Jakarta Raya led our Video Experience analysis with a score of 63.6 points. Simultaneously, Nusa Tenggara, Papua, Banten and Maluku statistically tied for the second place with scores ranging between 60.2 to 61.5 points. And with scores below 60 points, the other regions, including Jawanese regions (Jawa Barat, Jawa Timur and Jawa Tengah), fell behind their remote island counterparts.
Across all three measures of the mobile experience that we’ve analyzed in this insight, users in the capital region of Jakarta Raya have reported the best experience, closely followed by users in the remote regions — such as Papua, Maluku and Nusa Tenggara — while Jawanese regions fall behind, especially in Download Speed Experience and Video Experience.
The improvement Opensignal has seen in mobile network experience in the last two years demonstrates that Indonesia’s operators have been taking advantage of the Palapa Ring project to bring mobile connectivity access outside Jawa and address the inequality in mobile network experience across the archipelago.
Although Indonesia is one of the largest digital economies in South-East Asia, ubiquitous access to the mobile internet has historically been a significant challenge due to the vast and varied nature of the country’s geography. The newfound connectivity that has resulted from the Palapa Ring project will not only have a significant knock-on effect on Indonesia’s digital economy but will also play a crucial role in delivering vital services to underserved populations. It could facilitate a more effective delivery of the country’s Universal Service Obligation (USO) and could catalyze the use of e-government, e-education, e-health, mobile financial services, and much more, driving positive socio-economic outcomes and digital inclusion efforts.
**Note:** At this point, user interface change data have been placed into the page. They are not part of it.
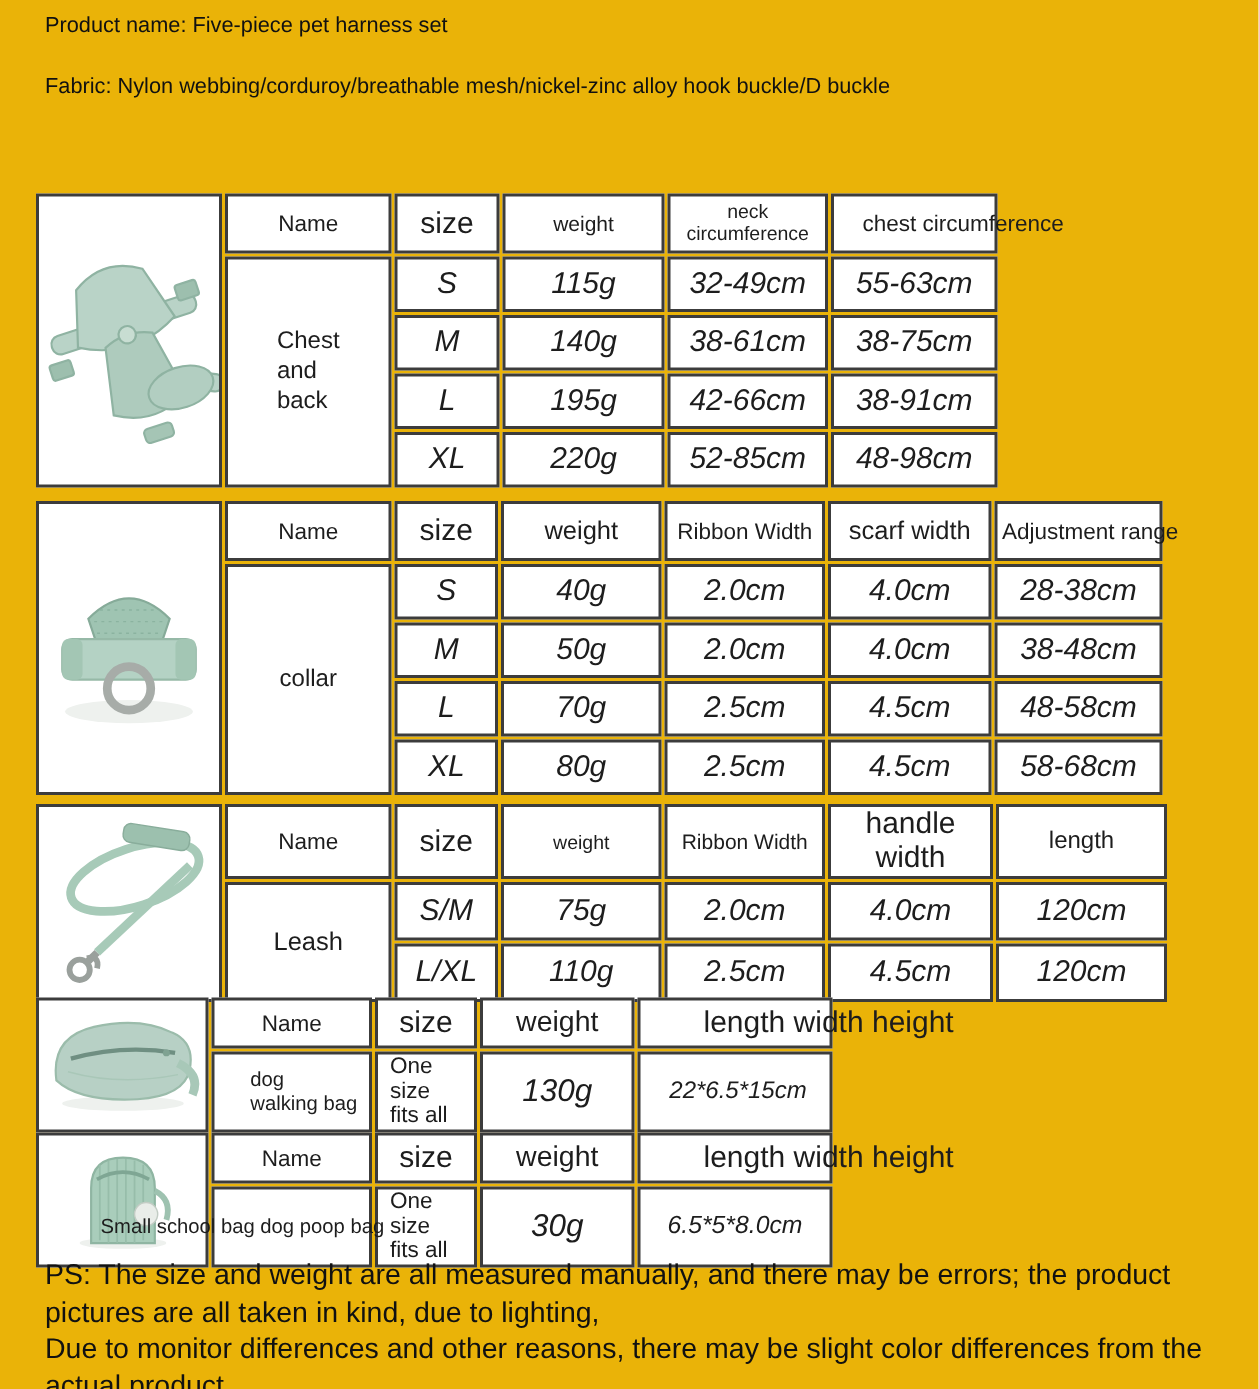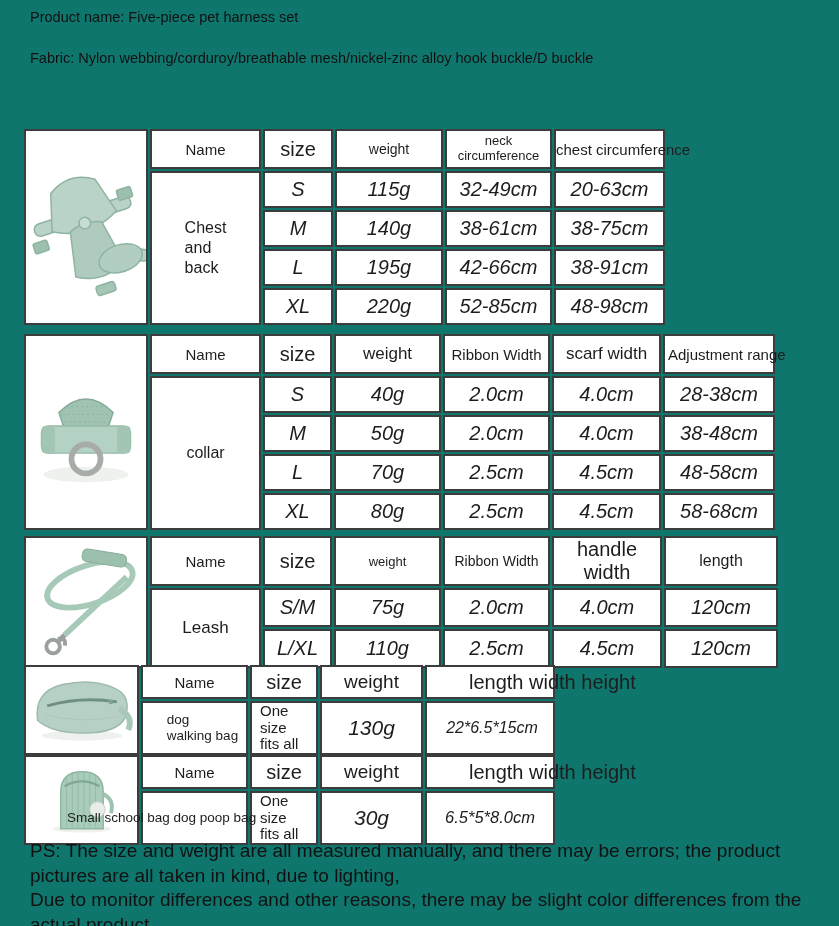--- a/index.html
+++ b/index.html
@@ -1,17 +1,17 @@
 <!DOCTYPE html>
 <html><head>
 <meta charset="utf-8">
 <style>
   html,body { margin:0; padding:0; background:#ffffff; }
   .page {
-    position:relative; width:839px; height:926px; background:#0f766e;
+    position:relative; width:839px; height:926px; background:#eab308;
     font-family:"Liberation Sans", sans-serif; color:#1d1d1d;
   }
   .hline { position:absolute; left:30px; font-size:14.5px; color:#111; white-space:nowrap; }
   #h1 { top:9px; } #h2 { top:50px; } #h3 { top:92px; }
 
   table.t { position:absolute; border-collapse:separate; border-spacing:2px; table-layout:fixed; }
   table.t td, table.t th {
     border:2px solid #3c3c3c; background:#fff; box-sizing:border-box;
     padding:0; text-align:center; vertical-align:middle; font-weight:normal;
     color:#1d1d1d; overflow:visible;
@@ -26,21 +26,21 @@
   #t3 tr.h { height:38px; } #t3 tr.r { height:39px; }
   #t4 tr.h { height:34px; } #t4 tr.r { height:43px; }
   #t5 tr.h { height:34px; } #t5 tr.r { height:37px; }
 
   .name-h { font-size:15px; }
   .size-h { font-size:20px; }
   .w-h1 { font-size:14px; } .w-h2 { font-size:17px; } .w-h3 { font-size:13px; }
   .w-h4 { font-size:19px; }
   .neck-h { font-size:13px; text-align:left; padding-left:8px; line-height:1.15; }
   .chest-h { font-size:15px; text-align:left; }
-  .chest-h .ov { display:inline-block; white-space:nowrap; padding-left:0;text-align:center; }
+  .chest-h .ov { display:inline-block; white-space:nowrap; padding-left:19px;text-align:center; }
   .ribbon-h { font-size:15px; }  .ribbon-h3 { font-size:14px; }
   .scarf-h { font-size:17px; }
   .adjust-h { font-size:15px; text-align:left; }
   .adjust-h .ov { display:inline-block; white-space:nowrap; padding-left:3px; }
   .handle-h { font-size:20px; } .len-h { font-size:16px; }
   .lwh-h { font-size:20px; text-align:left; }
   .lwh-h .ov { display:inline-block; white-space:nowrap; padding-left:42px; }
 
   .val { font-style:italic; font-size:20px; }
   .val-big { font-style:italic; font-size:21px; }
@@ -104,21 +104,21 @@
 circumference</th>
       <th class="chest-h"><span class="ov">chest circumference</span></th>
     </tr>
     <tr class="r">
       <td class="prename" rowspan="4"><span class="blk">Chest
 and
 back</span></td>
       <td class="val">S</td>
       <td class="val">115g</td>
       <td class="val">32-49cm</td>
-      <td class="val">20-63cm</td>
+      <td class="val">55-63cm</td>
     </tr>
     <tr class="r">
       <td class="val">M</td>
       <td class="val">140g</td>
       <td class="val">38-61cm</td>
       <td class="val">38-75cm</td>
     </tr>
     <tr class="r">
       <td class="val">L</td>
       <td class="val">195g</td>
In the future, it will be interesting to see whether our users’ experience in Indonesia’s more remote islands matches up with that in the capital region or whether regional differences in experience persist. Much of this will depend on the extent to which mobile operators continue to deploy more cellular base station sites as more and more users connect to the mobile internet and demand for data continues to grow. Also, with mobile being the preferred medium to access the internet in the country, any mobile operator leading in most of our mobile experience metrics will have a distinct advantage, and for now, that’s Telkomsel.
In our last report, we saw that Telkomsel was the dominant operator in Indonesia because the operator won five out of seven of our awards outright. However, with continued national efforts by mobile operators and the Indonesian government to drive network investment and ensure the provision of the required supporting infrastructure, Indonesians in all regions should benefit from enhanced connectivity and consumer choice. Building more national telecommunications infrastructure will help all of Indonesia’s operators in increasing their network reach to more remote parts of the country and further improve the mobile network experience of Indonesians.